##### AVAILABLE DATA #####

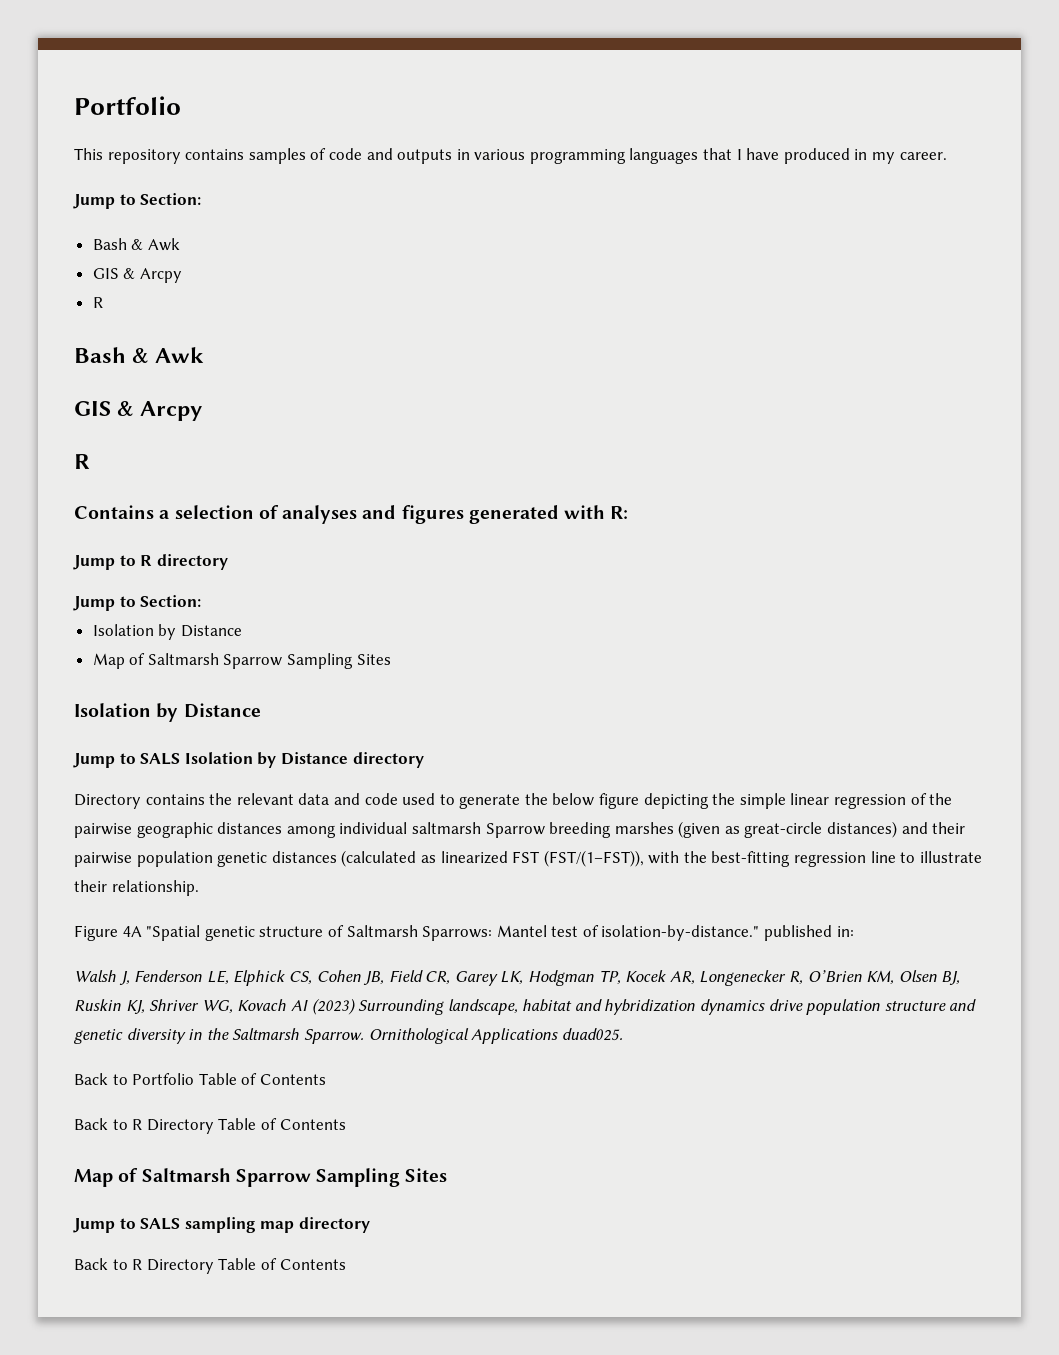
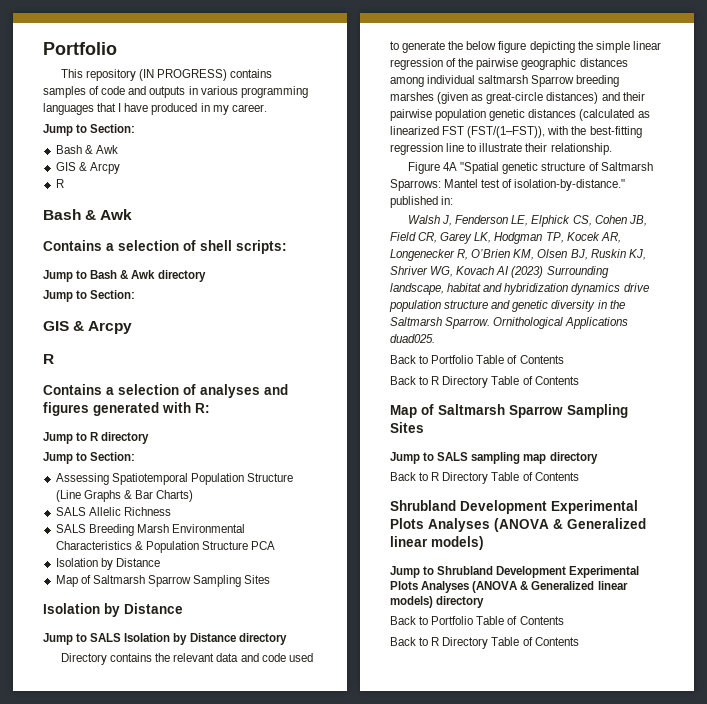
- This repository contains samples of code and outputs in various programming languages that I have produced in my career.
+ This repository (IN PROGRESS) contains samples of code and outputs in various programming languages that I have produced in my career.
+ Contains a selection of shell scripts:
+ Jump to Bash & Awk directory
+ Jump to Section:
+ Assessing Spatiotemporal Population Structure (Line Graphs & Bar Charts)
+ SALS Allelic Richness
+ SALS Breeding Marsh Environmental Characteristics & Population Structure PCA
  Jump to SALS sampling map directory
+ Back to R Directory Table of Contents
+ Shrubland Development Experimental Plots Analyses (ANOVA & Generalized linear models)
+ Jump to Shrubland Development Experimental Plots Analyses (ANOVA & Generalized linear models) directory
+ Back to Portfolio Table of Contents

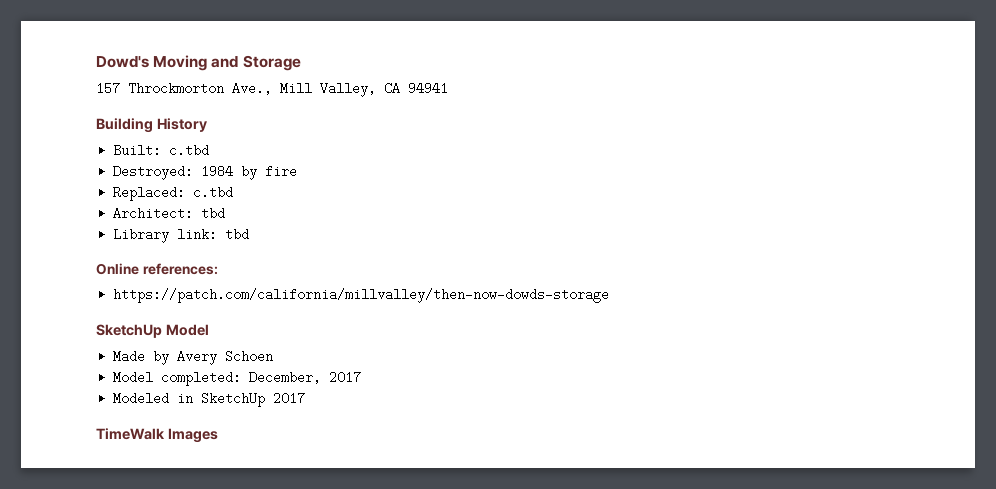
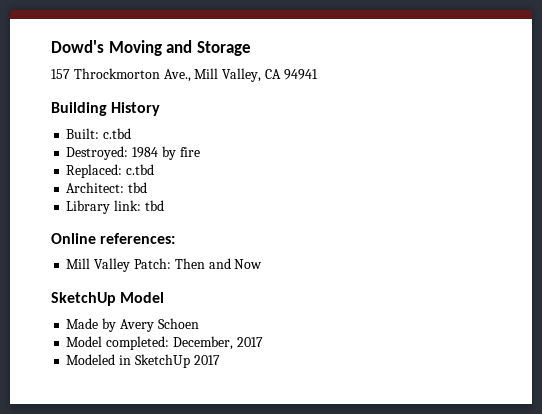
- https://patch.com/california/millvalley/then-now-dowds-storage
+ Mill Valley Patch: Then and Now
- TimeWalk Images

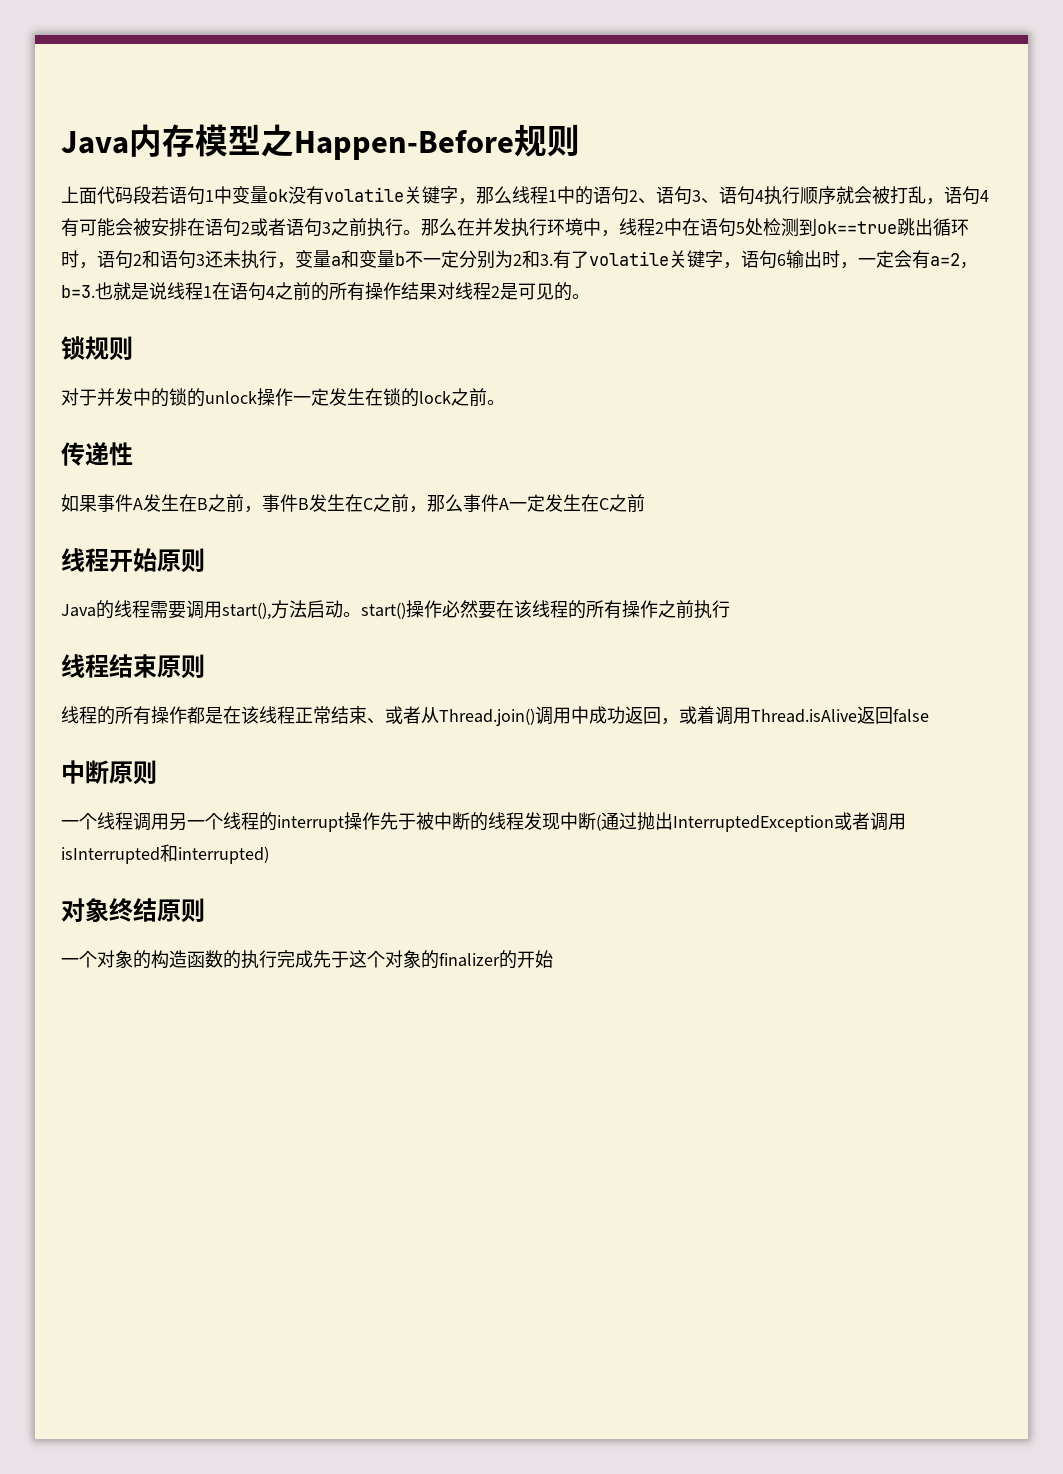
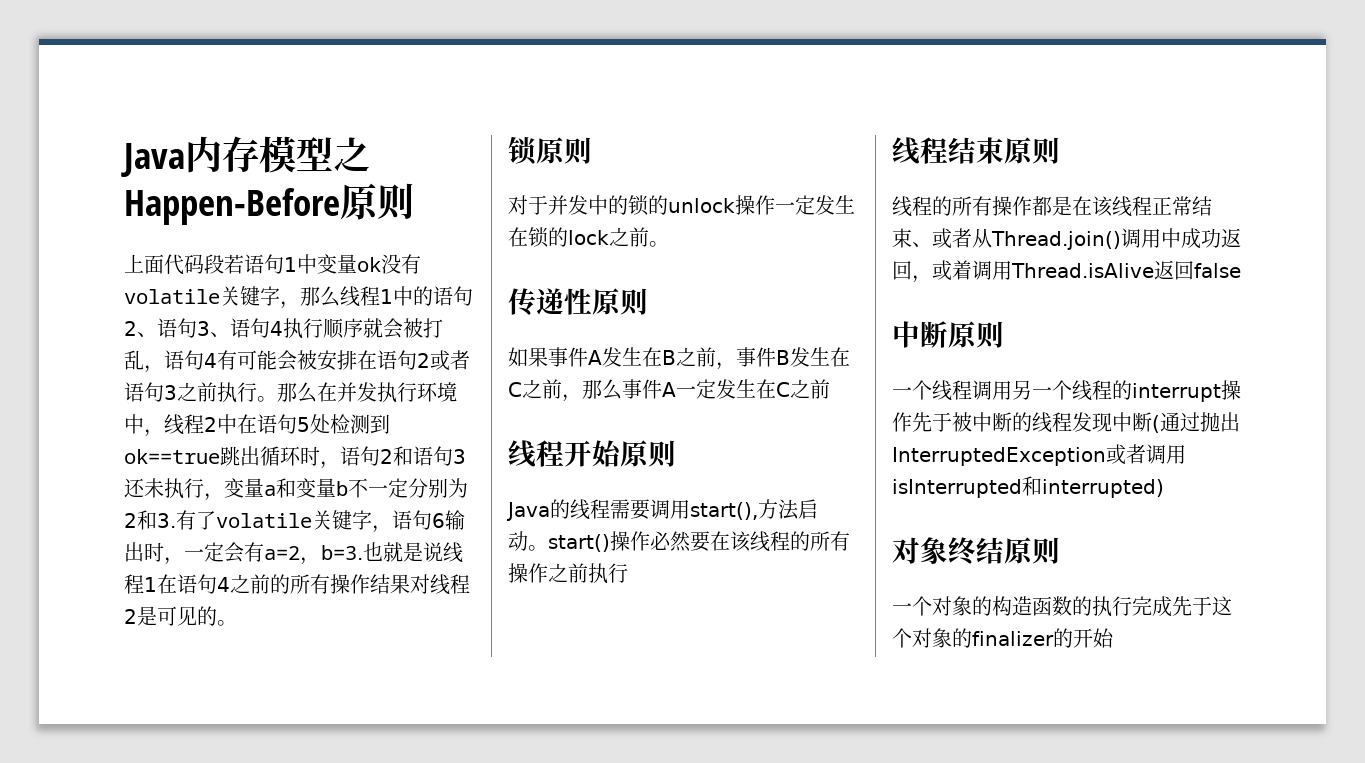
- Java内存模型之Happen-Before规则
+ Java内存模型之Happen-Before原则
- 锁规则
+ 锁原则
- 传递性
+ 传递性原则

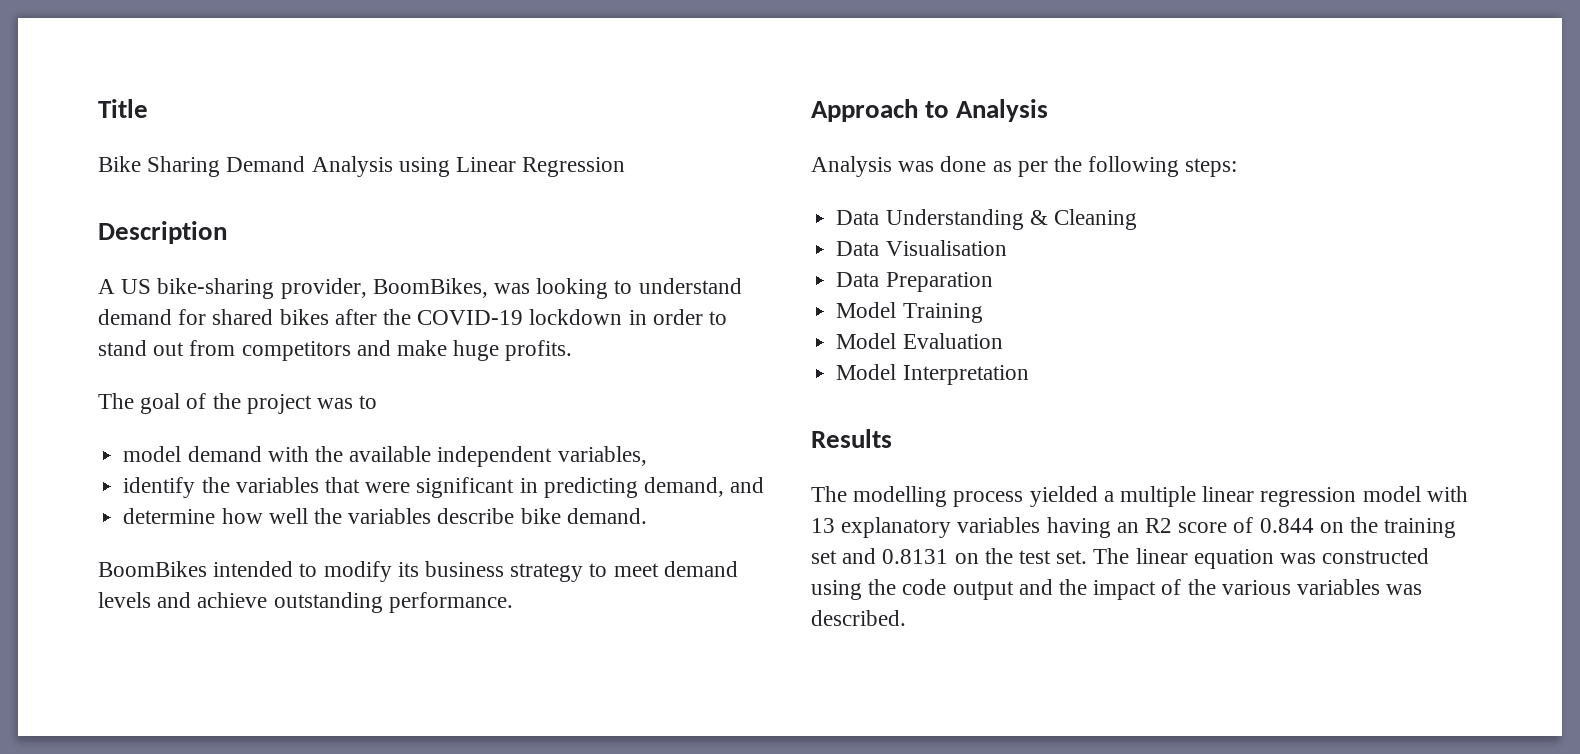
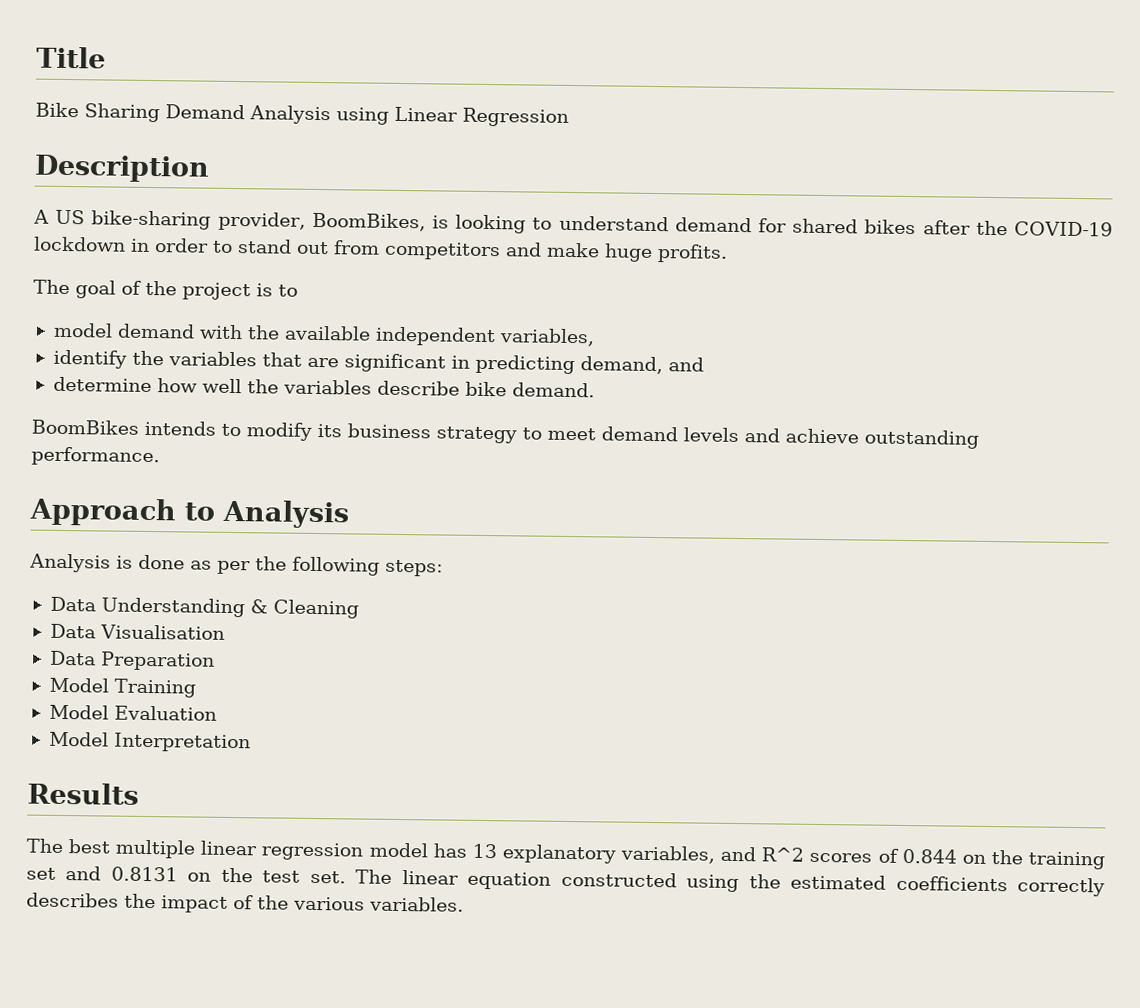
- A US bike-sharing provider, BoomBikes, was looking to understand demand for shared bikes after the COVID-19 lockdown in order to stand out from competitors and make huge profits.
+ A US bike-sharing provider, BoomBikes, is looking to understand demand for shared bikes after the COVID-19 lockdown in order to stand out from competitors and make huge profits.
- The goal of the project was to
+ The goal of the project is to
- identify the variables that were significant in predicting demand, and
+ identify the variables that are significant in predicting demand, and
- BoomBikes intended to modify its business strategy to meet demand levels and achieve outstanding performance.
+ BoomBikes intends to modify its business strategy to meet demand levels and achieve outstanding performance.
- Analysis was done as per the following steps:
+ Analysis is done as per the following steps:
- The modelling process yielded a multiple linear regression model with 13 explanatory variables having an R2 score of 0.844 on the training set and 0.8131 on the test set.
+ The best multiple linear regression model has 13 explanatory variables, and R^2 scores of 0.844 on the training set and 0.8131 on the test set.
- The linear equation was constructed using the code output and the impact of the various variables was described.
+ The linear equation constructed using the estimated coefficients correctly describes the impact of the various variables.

#####

ASSIGNMENT —
Given the records above, restate word for word only the lines starting at the one with "Jump to SALS sampling map directory" and ending at the one with "Portfolio Table of Contents".

SOLUTION TO THIS PROBLEM —
  Jump to SALS sampling map directory
+ Back to R Directory Table of Contents
+ Shrubland Development Experimental Plots Analyses (ANOVA & Generalized linear models)
+ Jump to Shrubland Development Experimental Plots Analyses (ANOVA & Generalized linear models) directory
+ Back to Portfolio Table of Contents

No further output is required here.